Front-end code edit data
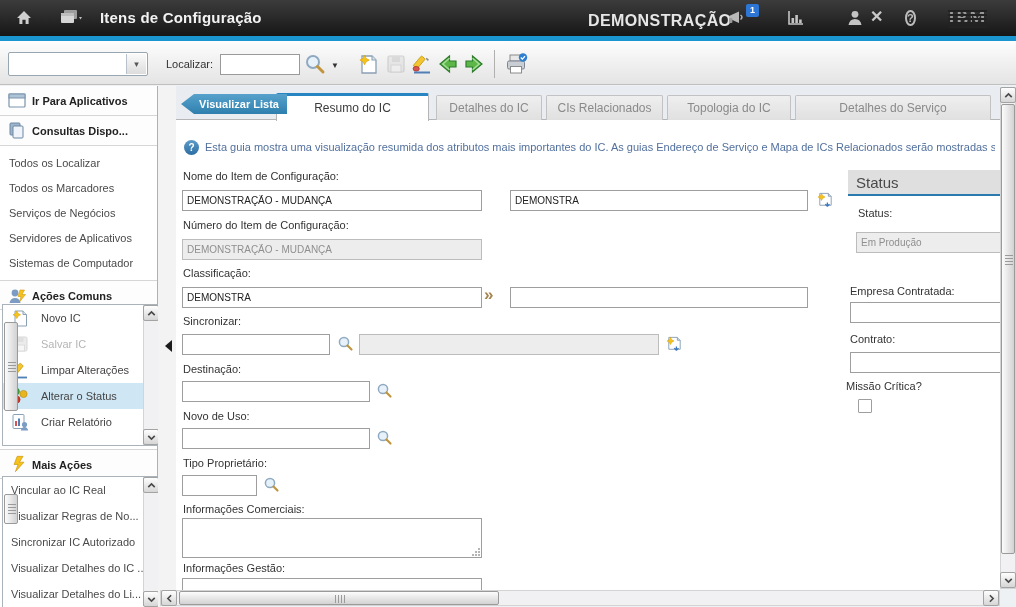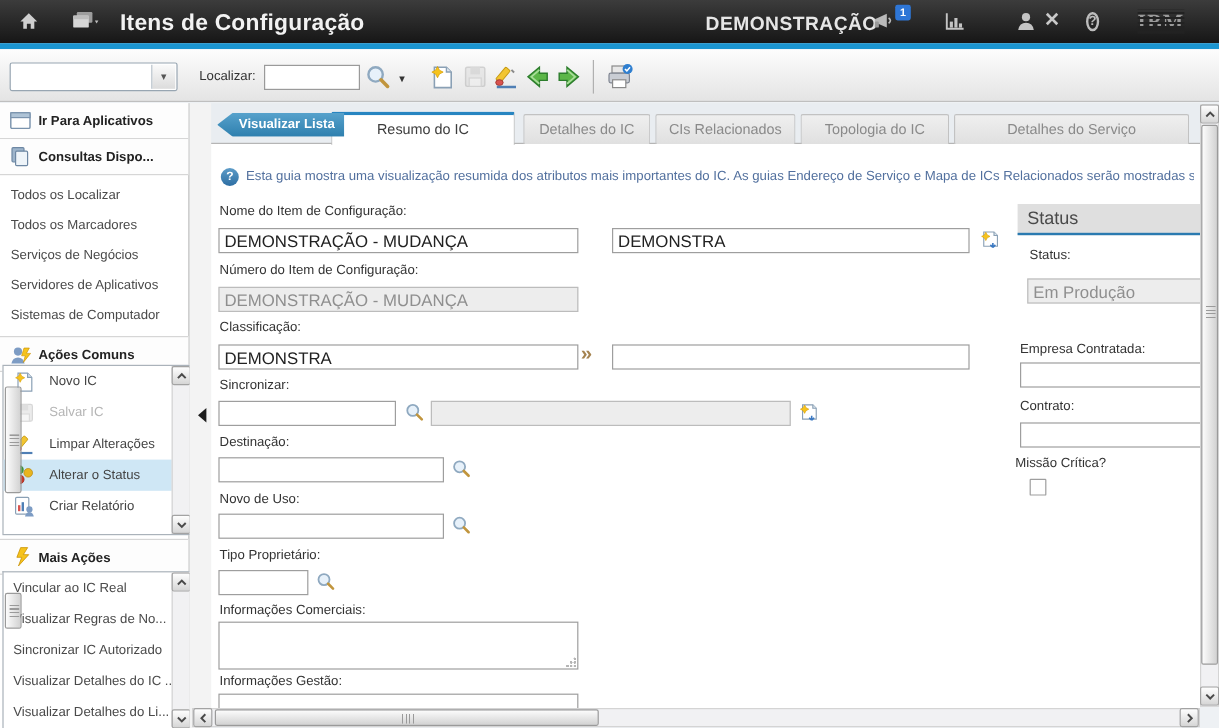--- a/index.html
+++ b/index.html
@@ -4,21 +4,21 @@
 <style>
   * { margin:0; padding:0; box-sizing:border-box; }
   html,body { width:1016px; height:607px; }
   body { font-family:"Liberation Sans", sans-serif; background:#eef1f4; position:relative; overflow:hidden; }
 
   
   #header { position:absolute; left:0; top:0; width:1016px; height:36px;
     background:linear-gradient(#3c3c3c,#161616); }
   #blue-strip { position:absolute; left:0; top:36px; width:1016px; height:5px; background:#1b95d0; }
   .hicon { position:absolute; top:8px; width:22px; height:20px; cursor:pointer; }
-  #app-title { position:absolute; left:100px; top:9px; color:#f2f2f2; font-size:19px; font-weight:600; letter-spacing:.2px; }
+  #app-title { position:absolute; left:100px; top:9px; color:#f2f2f2; font-size:15px; font-weight:600; letter-spacing:.2px; }
   #env-label { position:absolute; left:588px; top:12px; color:#e6e6e6; font-size:16px; font-weight:bold; letter-spacing:.4px; }
   #bell-badge { position:absolute; left:746px; top:4px; min-width:13px; height:13px; background:#2e76d6; border-radius:2px;
     color:#fff; font-size:9px; font-weight:bold; text-align:center; line-height:13px; padding:0 2px; }
   #close-glyph { color:#c9c9c9; font-size:16px; font-weight:bold; }
   #help-circ { width:17px; height:17px; border:2px solid #bdbdbd; border-radius:50%; color:#bdbdbd;
     font-size:11px; font-weight:bold; text-align:center; line-height:14px; }
   #ibm-logo { position:absolute; left:948px; top:8px; font-family:"Liberation Serif", serif; font-weight:bold;
     font-size:18px; color:#9a9a9a; letter-spacing:1px; line-height:20px; }
   #ibm-logo::after { content:""; position:absolute; inset:0; 
     background:repeating-linear-gradient(to bottom, rgba(30,30,30,0) 0 2px, #222 2px 4px); }
@@ -81,21 +81,21 @@
     clip-path:polygon(13px 0, 100% 0, 100% 100%, 13px 100%, 0 50%); cursor:pointer; z-index:3; }
   .tab { position:absolute; top:95px; height:25px; background:linear-gradient(#efefef,#e0e0e0);
     border:1px solid #c2c2c2; border-bottom:none; border-radius:2px 2px 0 0; color:#8a8a8a;
     font-size:12px; text-align:center; line-height:25px; cursor:pointer; z-index:1; }
   .tab.active { top:93px; height:28px; background:#fff; color:#3c3c3c; border:1px solid #b5b5b5;
     border-top:3px solid #2785c1; border-bottom:none; line-height:24px; z-index:2; }
 
   #content { position:absolute; left:176px; top:120px; width:824px; height:470px; background:#fff; overflow:hidden; }
 
   .flabel { position:absolute; font-size:11px; color:#333; white-space:nowrap; }
-  .fin { position:absolute; height:21px; border:1px solid #9e9e9e; background:#fff; font-size:14px;
+  .fin { position:absolute; height:21px; border:1px solid #9e9e9e; background:#fff; font-size:10px;
     color:#222; padding:0 4px; font-family:"Liberation Sans",sans-serif; }
   .fin.ro { background:#ededed; border-color:#bcbcbc; color:#8f8f8f; }
   .fta { position:absolute; border:1px solid #9e9e9e; background:#fff; resize:none; font-size:11px;
     font-family:"Liberation Sans",sans-serif; padding:2px 4px; }
   .mag { position:absolute; width:17px; height:17px; cursor:pointer; }
   .ldesc { position:absolute; width:18px; height:18px; cursor:pointer; }
   #class-chevron { position:absolute; left:308px; top:165px; font-size:17px; font-weight:bold; color:#a5834f; cursor:pointer; }
 
   #info-icon { position:absolute; left:8px; top:20px; width:15px; height:15px; border-radius:50%;
     background:linear-gradient(#5d9cc8,#2d6ea3); color:#fff; font-size:10px; font-weight:bold;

## [WHAT IS EXPECTED]
The word "serif" may occur in lines of the records. Report how many such lines there are, giving only the number.

## [REPLY]
4